On the 4th day of March next, this party will take possession of the Government. It has announced that the South shall be excluded from the common territory, that the judicial tribunals shall be made sectional, and that a war must be waged against slavery until it shall cease throughout the United States. . . .
We, therefore, the People of South Carolina, by our delegates in Convention assembled, appealing to the Supreme Judge of the world for the rectitude of our intentions, have solemnly declared that the Union heretofore existing between this State and the other States of North America, is dissolved, and that the State of South Carolina has resumed her position among the nations of the world, as a separate and independent State; with full power to levy war, conclude peace, contract alliances, establish commerce, and to do all other acts and things which independent States may of right do.
Adopted December 24, 1860
Don’t find anything relating to the election process for the President or on Tariffs or a whole raft of other things listed as their reasons for leaving the Union. Did find a lot references to Slaves, Slavery, Fugitive slave act, etc.

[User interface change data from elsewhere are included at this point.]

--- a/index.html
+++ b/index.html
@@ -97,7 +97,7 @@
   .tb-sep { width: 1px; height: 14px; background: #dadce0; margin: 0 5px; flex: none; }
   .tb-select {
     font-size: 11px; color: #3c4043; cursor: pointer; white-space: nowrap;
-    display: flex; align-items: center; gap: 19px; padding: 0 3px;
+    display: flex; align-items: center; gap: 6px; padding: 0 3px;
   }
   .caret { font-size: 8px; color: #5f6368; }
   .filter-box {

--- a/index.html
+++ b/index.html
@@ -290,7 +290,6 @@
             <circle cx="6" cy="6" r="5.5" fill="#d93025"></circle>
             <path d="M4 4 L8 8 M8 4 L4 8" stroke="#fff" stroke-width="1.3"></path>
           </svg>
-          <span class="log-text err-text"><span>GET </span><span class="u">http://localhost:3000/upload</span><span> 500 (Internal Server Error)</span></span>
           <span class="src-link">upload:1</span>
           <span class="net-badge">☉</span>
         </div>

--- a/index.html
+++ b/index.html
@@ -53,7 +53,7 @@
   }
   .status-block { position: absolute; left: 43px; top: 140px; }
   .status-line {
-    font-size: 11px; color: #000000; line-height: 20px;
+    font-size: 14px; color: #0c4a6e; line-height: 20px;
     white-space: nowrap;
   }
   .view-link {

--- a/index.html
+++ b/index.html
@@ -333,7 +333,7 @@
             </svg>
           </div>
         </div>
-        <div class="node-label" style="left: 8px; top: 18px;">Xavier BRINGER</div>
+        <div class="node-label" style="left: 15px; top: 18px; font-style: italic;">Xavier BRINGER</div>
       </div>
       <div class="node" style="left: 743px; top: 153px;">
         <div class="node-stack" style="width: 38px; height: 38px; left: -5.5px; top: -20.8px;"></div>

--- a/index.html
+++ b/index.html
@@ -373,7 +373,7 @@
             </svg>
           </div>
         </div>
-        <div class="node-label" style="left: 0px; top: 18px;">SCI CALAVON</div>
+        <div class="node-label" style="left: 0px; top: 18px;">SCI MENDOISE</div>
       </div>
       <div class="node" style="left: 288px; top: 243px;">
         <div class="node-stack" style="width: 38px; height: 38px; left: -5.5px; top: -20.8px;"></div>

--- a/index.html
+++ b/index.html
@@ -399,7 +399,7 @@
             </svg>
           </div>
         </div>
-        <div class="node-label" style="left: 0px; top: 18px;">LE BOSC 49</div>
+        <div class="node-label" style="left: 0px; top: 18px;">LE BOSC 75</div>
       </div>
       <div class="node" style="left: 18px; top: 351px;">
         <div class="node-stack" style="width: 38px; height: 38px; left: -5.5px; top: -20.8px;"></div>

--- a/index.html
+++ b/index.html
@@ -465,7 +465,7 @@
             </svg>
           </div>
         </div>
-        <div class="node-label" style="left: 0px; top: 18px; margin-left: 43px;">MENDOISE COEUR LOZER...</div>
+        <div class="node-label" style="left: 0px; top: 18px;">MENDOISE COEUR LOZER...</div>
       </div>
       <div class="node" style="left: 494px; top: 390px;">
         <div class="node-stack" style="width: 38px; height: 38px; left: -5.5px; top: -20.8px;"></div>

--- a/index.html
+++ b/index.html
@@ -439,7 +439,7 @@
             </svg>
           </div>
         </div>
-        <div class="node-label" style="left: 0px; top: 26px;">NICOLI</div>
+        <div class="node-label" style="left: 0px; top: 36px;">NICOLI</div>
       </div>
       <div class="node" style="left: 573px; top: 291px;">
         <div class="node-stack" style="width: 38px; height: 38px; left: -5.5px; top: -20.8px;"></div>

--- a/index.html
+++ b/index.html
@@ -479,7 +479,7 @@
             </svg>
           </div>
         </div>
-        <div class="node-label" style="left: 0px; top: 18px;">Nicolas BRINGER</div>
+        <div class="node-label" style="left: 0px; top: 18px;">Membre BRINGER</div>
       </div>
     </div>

Don’t suppose that is the reason they pulled out of the Union.
seems clear to me that for 25 years or longer the southern states worried that more free states would be admitted to the union. Now with the election ofLincoln that seems t be imminent. For those who say this isn’t abut slavery seems to ignore the 25 year uproar.
That being said, i support a state being able succeed by democrat vote. and take your slaves with you. The courts however were wrong to allow slaves to be sent back as property. The rights ofthe individual for “liberty” superceed states rights.
“The courts however were wrong to allow slaves to be sent back as property.” The courts had little choice. The Constitution Article IV section 2 paragraph 3 “No person held to service or labor in one State, under the laws thereof, escaping into another, shall in consequence of any law or regulation therein, be discharged from such service or labor, but shall be delivered up on claim of the party to whom such service or labor may be due.” “Held to service or labor” is code for slaves.
you were wrong at “The courts have little choice.” They always have choice. Should have had revolt and made judges slaves.